(Items from a data source)
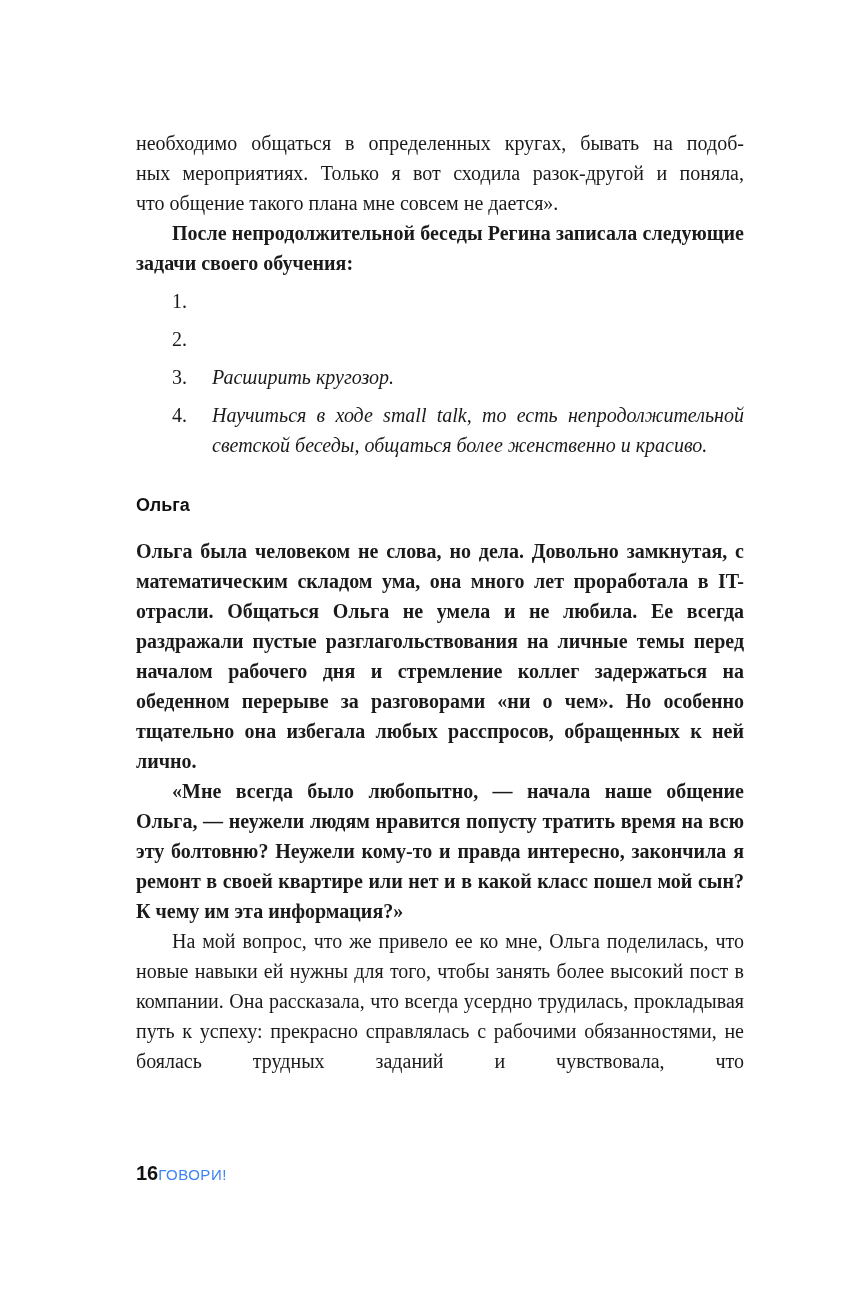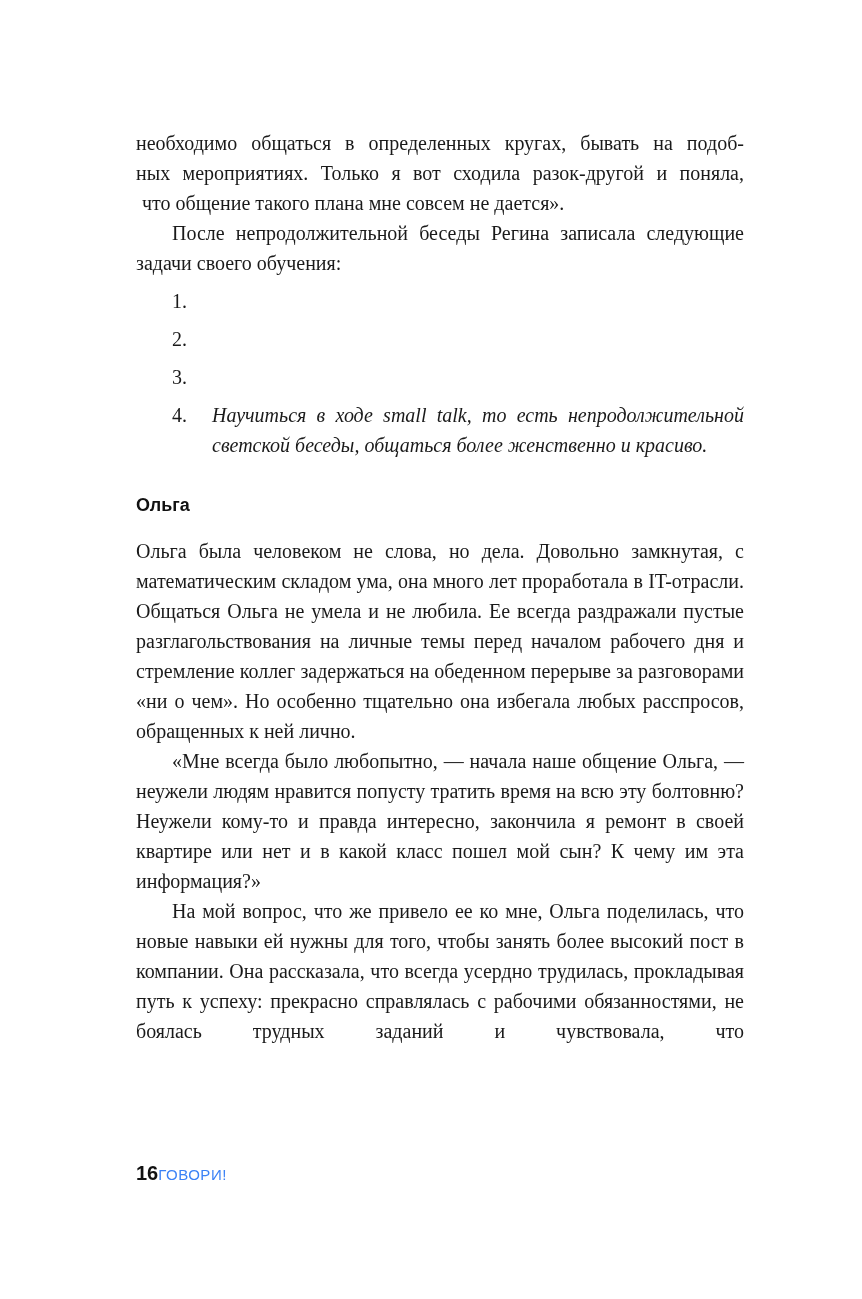"что общение такого плана мне" span { margin-left: 6px -> none }
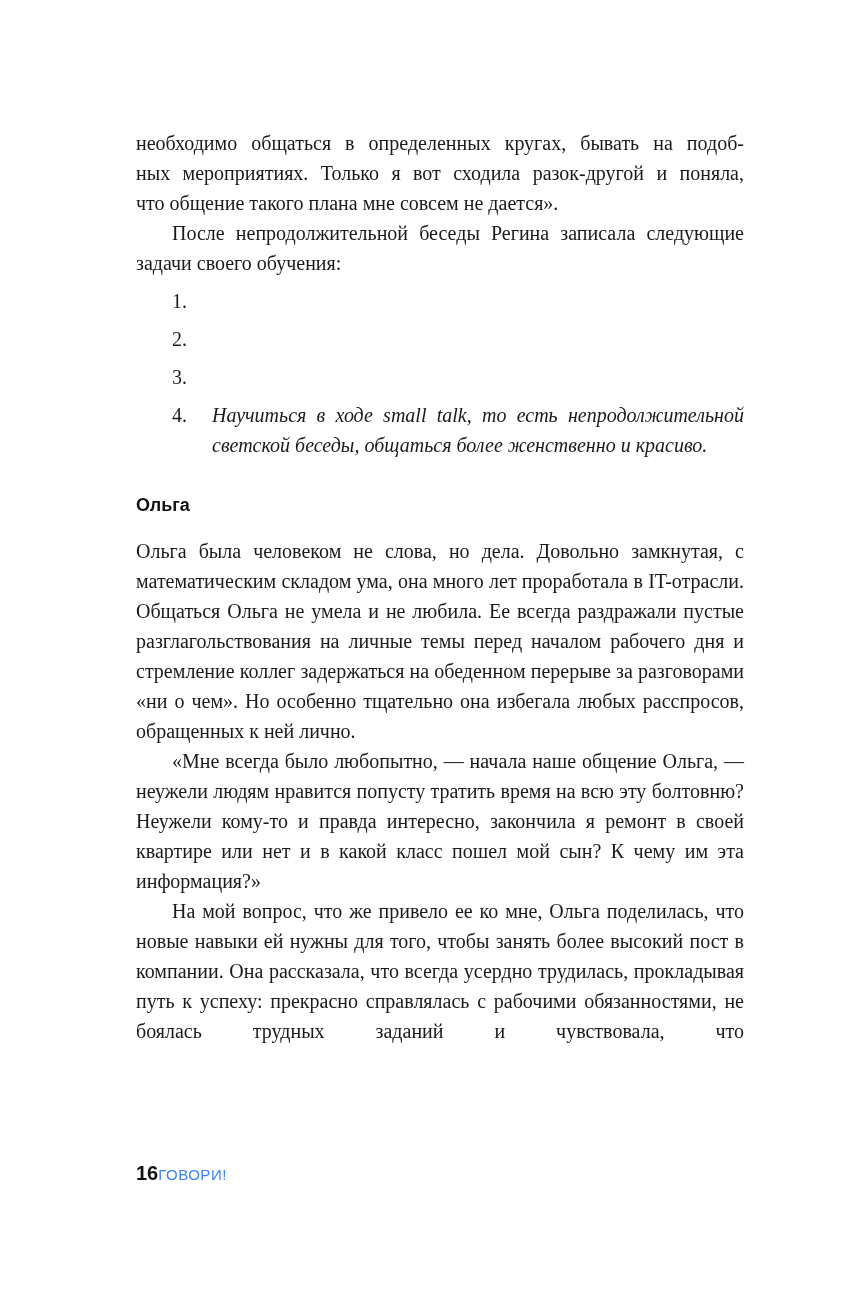"После непродолжительной беседы Регина" .p.last { font-weight: none -> bold }
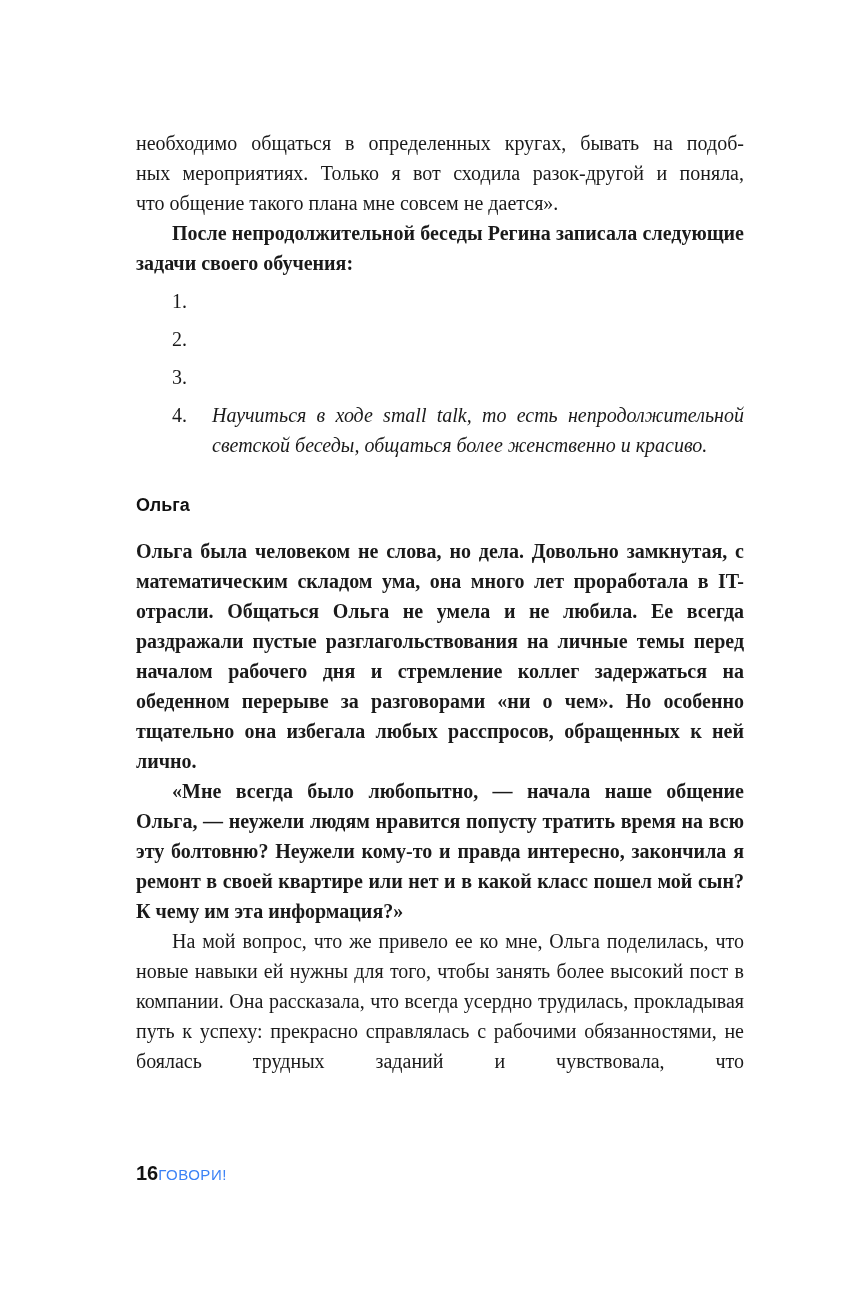"Расширить кругозор." span.txt { html: none -> <span>Расширить кругозор.</span> }
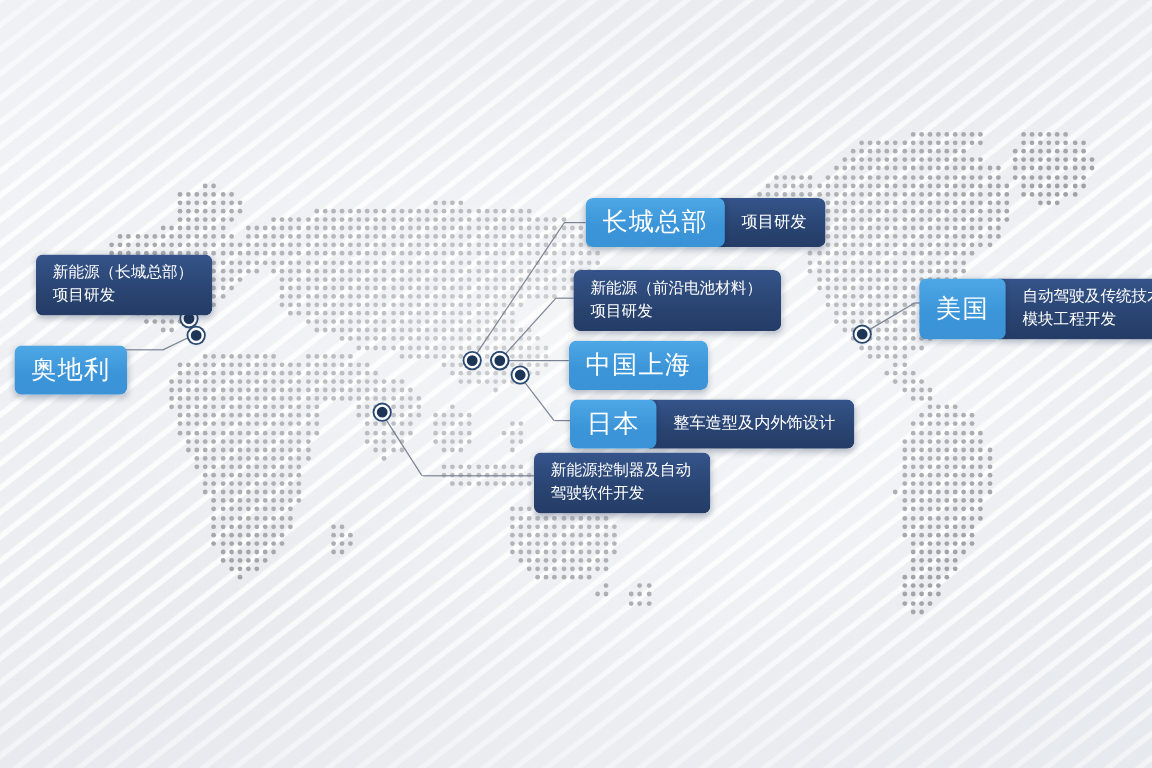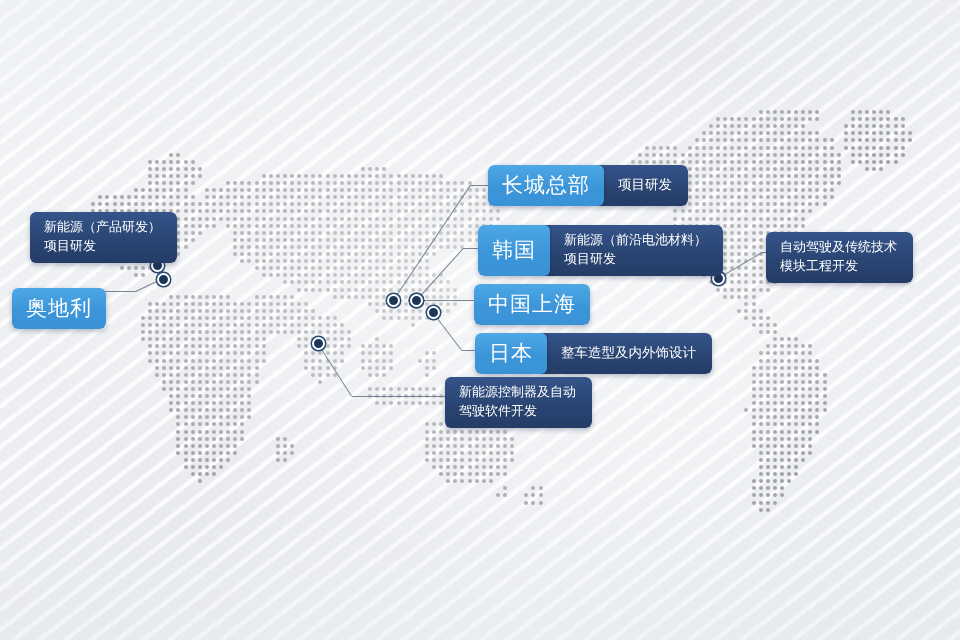"新能源（产品研发）" span.desc-line { text: 产品研发 -> 长城总部 }
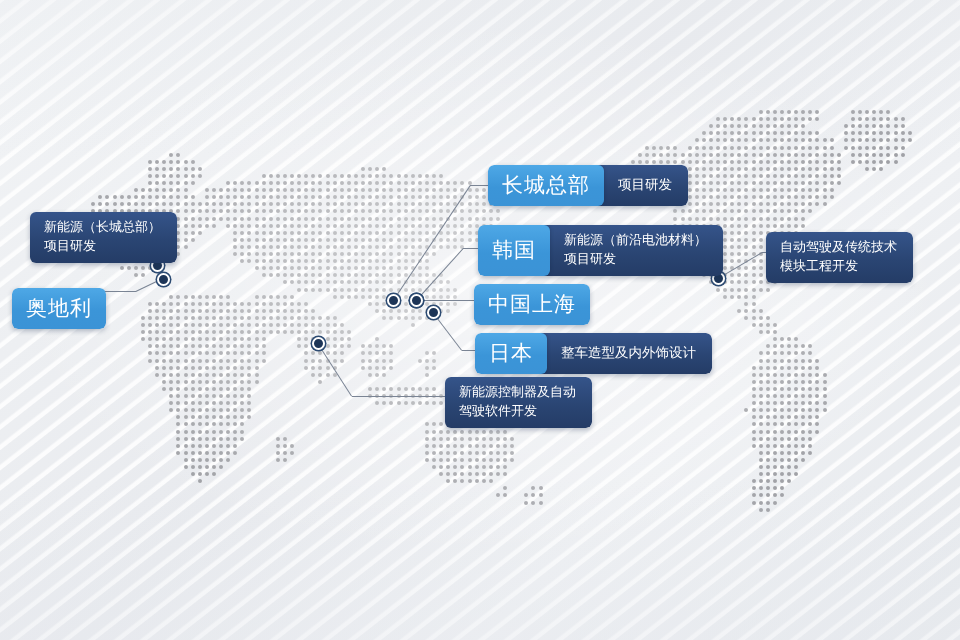"韩国" div.name { html: <div>韩国</div> -> none }
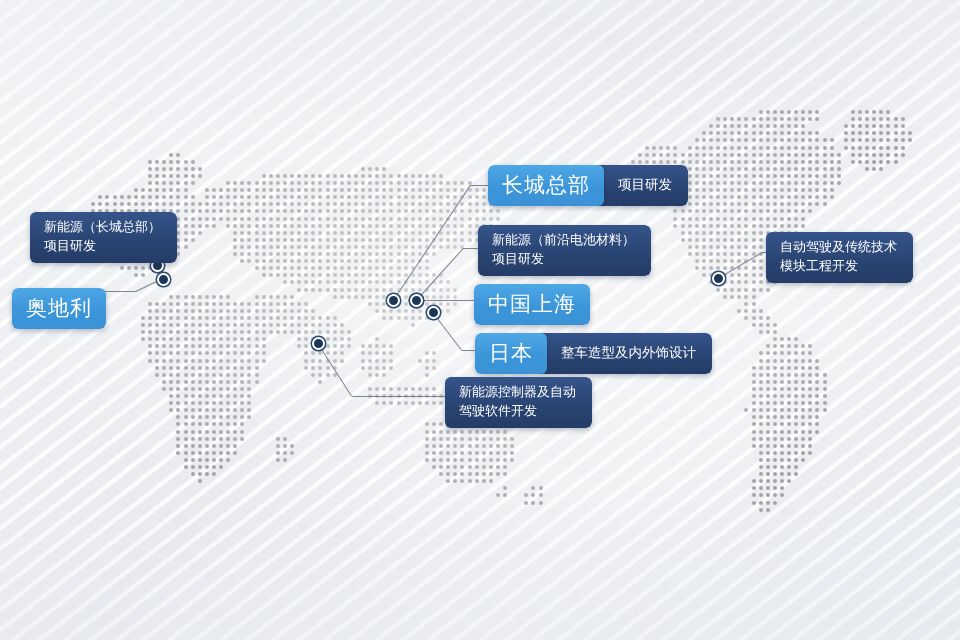"美国" div.name { html: none -> <div>美国</div> }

### REQUIRED ACTION:
In the records above, find the line that contains "html: <div>韩国</div> ->" and retype it and all lines after it exactly, leaving out any pictures.

### EXERCISE RESULT:
"韩国" div.name { html: <div>韩国</div> -> none }
"美国" div.name { html: none -> <div>美国</div> }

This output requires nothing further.